### Exercise description
All of the entries below need repeating exactly, apart from their images.

• • • •

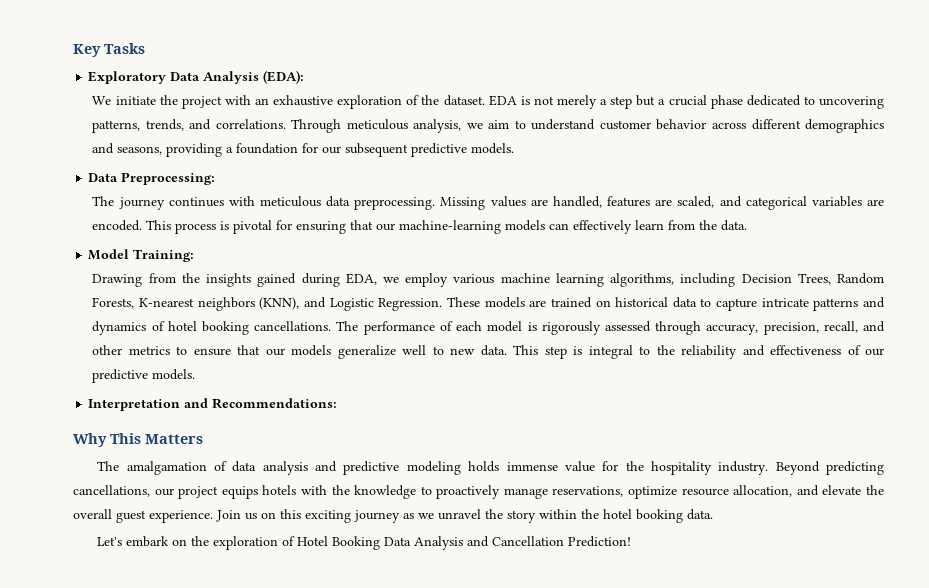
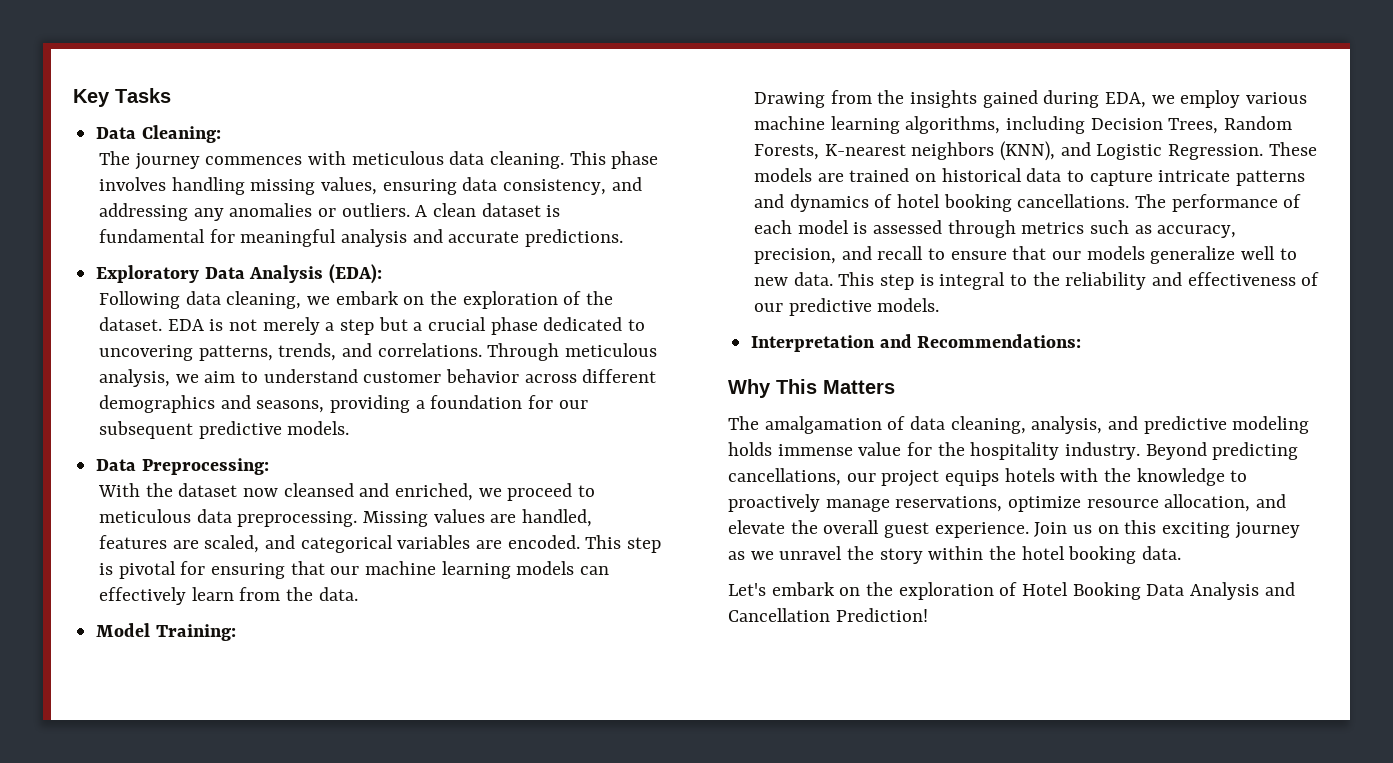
+ Data Cleaning:
+ The journey commences with meticulous data cleaning. This phase involves handling missing values, ensuring data consistency, and addressing any anomalies or outliers. A clean dataset is fundamental for meaningful analysis and accurate predictions.
  Exploratory Data Analysis (EDA):
- We initiate the project with an exhaustive exploration of the dataset.
+ Following data cleaning, we embark on the exploration of the dataset.
- The journey continues with meticulous data preprocessing.
+ With the dataset now cleansed and enriched, we proceed to meticulous data preprocessing.
- This process is pivotal for ensuring that our machine-learning models can effectively learn from the data.
+ This step is pivotal for ensuring that our machine learning models can effectively learn from the data.
- The performance of each model is rigorously assessed through accuracy, precision, recall, and other metrics to ensure that our models generalize well to new data.
+ The performance of each model is assessed through metrics such as accuracy, precision, and recall to ensure that our models generalize well to new data.
- The amalgamation of data analysis and predictive modeling holds immense value for the hospitality industry.
+ The amalgamation of data cleaning, analysis, and predictive modeling holds immense value for the hospitality industry.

• • • •

### Task solution
+ Data Cleaning:
+ The journey commences with meticulous data cleaning. This phase involves handling missing values, ensuring data consistency, and addressing any anomalies or outliers. A clean dataset is fundamental for meaningful analysis and accurate predictions.
  Exploratory Data Analysis (EDA):
- We initiate the project with an exhaustive exploration of the dataset.
+ Following data cleaning, we embark on the exploration of the dataset.
- The journey continues with meticulous data preprocessing.
+ With the dataset now cleansed and enriched, we proceed to meticulous data preprocessing.
- This process is pivotal for ensuring that our machine-learning models can effectively learn from the data.
+ This step is pivotal for ensuring that our machine learning models can effectively learn from the data.
- The performance of each model is rigorously assessed through accuracy, precision, recall, and other metrics to ensure that our models generalize well to new data.
+ The performance of each model is assessed through metrics such as accuracy, precision, and recall to ensure that our models generalize well to new data.
- The amalgamation of data analysis and predictive modeling holds immense value for the hospitality industry.
+ The amalgamation of data cleaning, analysis, and predictive modeling holds immense value for the hospitality industry.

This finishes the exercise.